GOAL OF THE EXERCISE -> From the data underneath, reproduce exactly the stretch that begins at the line with "2021-04-14: 0.1919 -> 0.1915" and ends after the line with "30-04-2021: none -> 0.1916".

INFORMATION ->

══════

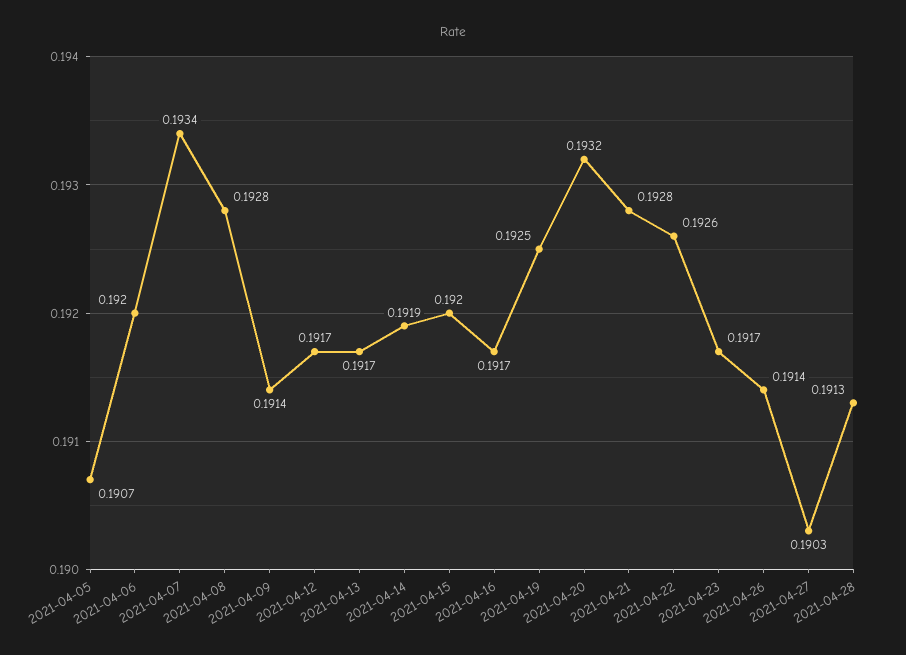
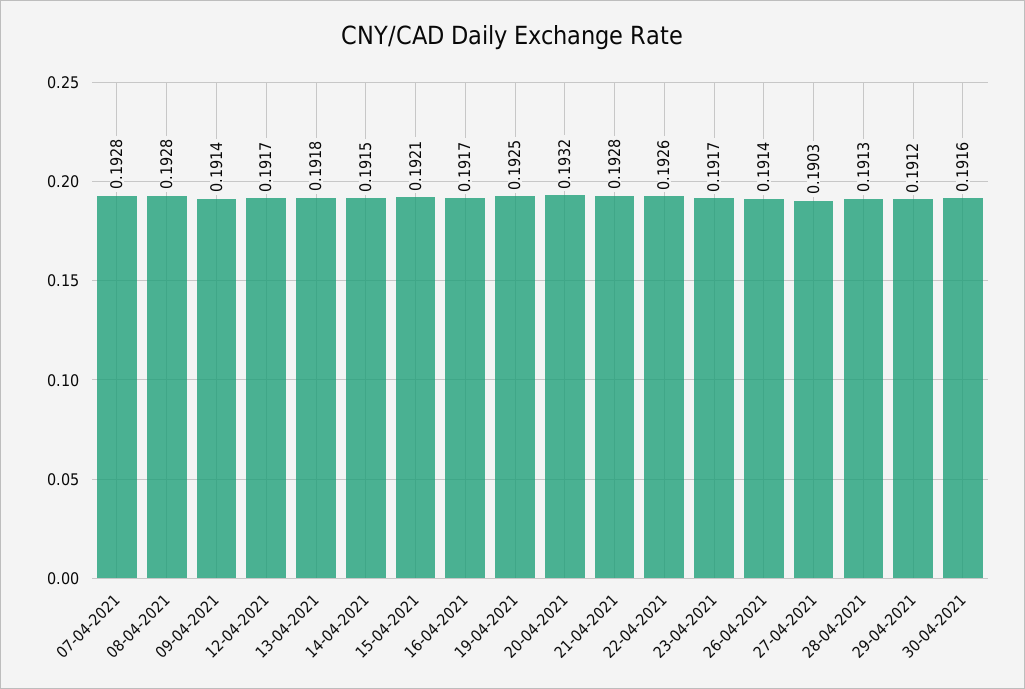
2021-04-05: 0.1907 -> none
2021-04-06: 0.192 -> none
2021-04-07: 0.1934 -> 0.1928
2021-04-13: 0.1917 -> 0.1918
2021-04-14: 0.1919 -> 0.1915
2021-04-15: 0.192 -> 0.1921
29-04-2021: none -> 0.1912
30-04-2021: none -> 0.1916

══════

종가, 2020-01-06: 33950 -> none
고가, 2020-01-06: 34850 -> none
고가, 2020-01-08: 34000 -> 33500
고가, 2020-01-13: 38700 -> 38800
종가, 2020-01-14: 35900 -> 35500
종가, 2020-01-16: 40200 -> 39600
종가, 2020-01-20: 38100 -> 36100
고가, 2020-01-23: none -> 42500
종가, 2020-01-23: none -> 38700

══════

EXERCISE ANSWER ->
2021-04-14: 0.1919 -> 0.1915
2021-04-15: 0.192 -> 0.1921
29-04-2021: none -> 0.1912
30-04-2021: none -> 0.1916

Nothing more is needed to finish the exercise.